Tek-Tips is the largest IT community on the Internet today!

Members share and learn making Tek-Tips Forums the best source of peer-reviewed technical information on the Internet!

  • Congratulations Mike Lewis on being selected by the Tek-Tips community for having the most helpful posts in the forums last week. Way to Go!

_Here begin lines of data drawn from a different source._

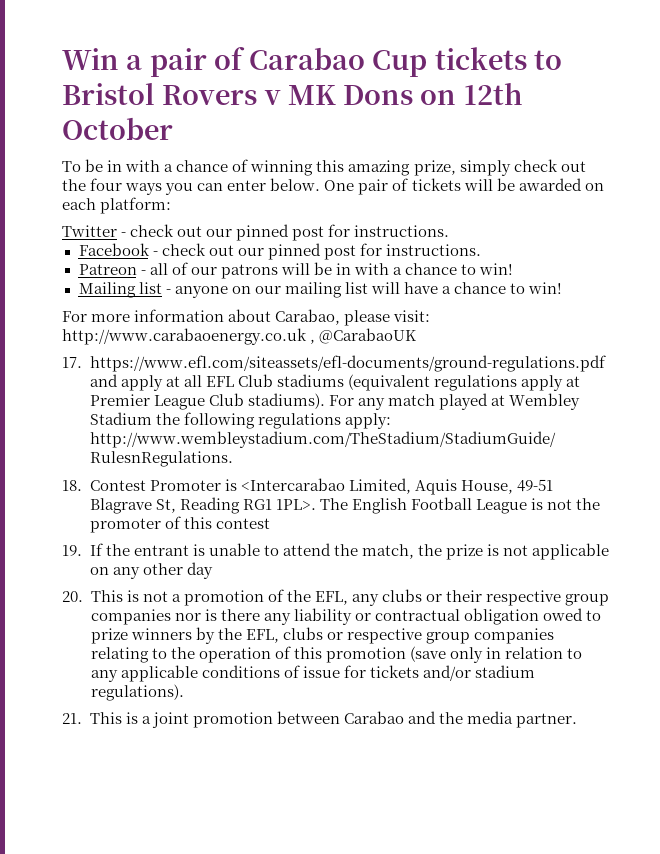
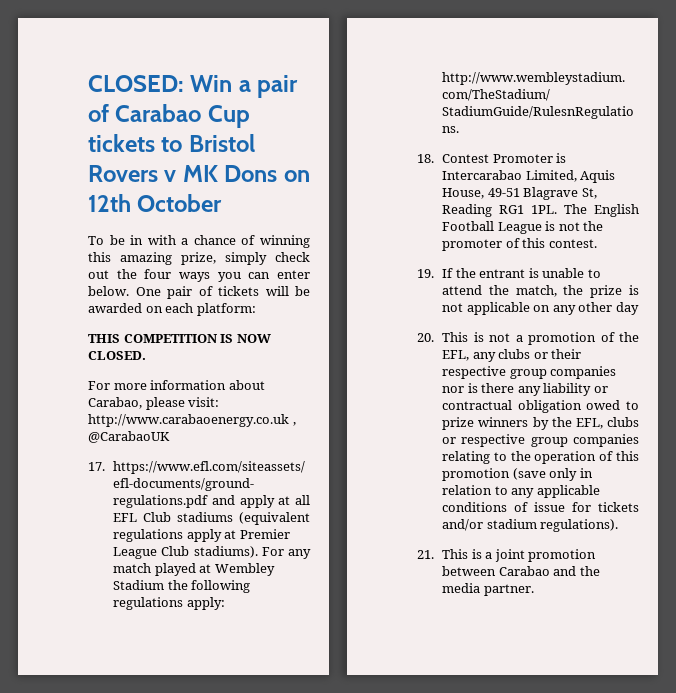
- Win a pair of Carabao Cup tickets to Bristol Rovers v MK Dons on 12th October
+ CLOSED: Win a pair of Carabao Cup tickets to Bristol Rovers v MK Dons on 12th October
- Twitter - check out our pinned post for instructions.
- Facebook - check out our pinned post for instructions.
- Patreon - all of our patrons will be in with a chance to win!
- Mailing list - anyone on our mailing list will have a chance to win!
+ THIS COMPETITION IS NOW CLOSED.
- 18. Contest Promoter is <Intercarabao Limited, Aquis House, 49-51 Blagrave St, Reading RG1 1PL>.
+ 18. Contest Promoter is Intercarabao Limited, Aquis House, 49-51 Blagrave St, Reading RG1 1PL.
- The English Football League is not the promoter of this contest
+ The English Football League is not the promoter of this contest.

IPSIs lose connectivity like clockwork

Status
Not open for further replies.

vaoldschl

MIS
May 17, 2001
522
US
I've got an interesting one for folks to wrap their brains around. Started last week and recurred this week. CM loses connectivity to IPSI and port network (obviously) becomes unavailable. Happens in two systems, one running CM 5.0 and one running 4.3. The 5.0 is an ESS with duplicated IPSI and the standby does not take control. Problem happened exactly half an hour later on the second round than the first occurence. One minute prior to the IPSI alarm I get a ETH-PT error from one of the CLANs indicating a socket is down and a session lost. Problem is corrected by reseating IPSIs. All IPSIs are running latest firmware. This is the same firmware running on all other systems in production and only 2 out of the lot are experiencing the problem. Here are the alarms from the 4.3:

ID MO Source On Bd Lvl Ack Date
1 LIC-ERR n MAJ Y Tue Jul 07 03:35:01 EDT 2009
2 IPMEDPRO 01A12 y MIN Y Mon Jul 06 23:45:22 EDT 2009
3 EXP-PN PN 01 n MAJ Y Mon Jul 06 23:38:13 EDT 2009
4 TTR-LEV n MAJ Y Mon Jul 06 23:34:22 EDT 2009
5 EXP-PN PN 01 n MAJ Y Mon Jul 06 23:34:22 EDT 2009
6 PKT-INT 01A y MAJ Y Mon Jul 06 23:33:21 EDT 2009

The ETH-PT error is 2313 aux 9 and 1538 aux 0 and happens at 23:32. The 1538 indicates some sessions are down and the other indicates basically the same thing but is supposed to tell what session. The errors/alarms for the 5.0 are similar in nature and timing but ETH-PT indicates different session numbers.

I am remote to both systems but might need to make a case for traveling to the sites for resolution. Finally, the 4.3 IPSI and server are plugged into a Cajun that links up to a Cisco at our core. I don't believe the tech who did the install assigned a management IP for the Cajun on our internal network (at least not within the convention of my voice VLAN) so I have been unable to verify settings. I would think, though, that if a network blip of some kind were causing this on our LAN or WAN that the IPSI and server communication would continue as they are essentially segmented from the network by the Cajun. This is not the case; I can get to the server and ping the CLANs and MedPros but get nothing from the IPSIs.
 
What exact firmware version are you on? This sounds like a problem that was noticed in FV42.
 
If you log onto the server shell and type pingall -a does the IPSI's respond?
 
Have you tried connecting directly to the services port?
 
The IPSI does not respond to pingall -a from the shell.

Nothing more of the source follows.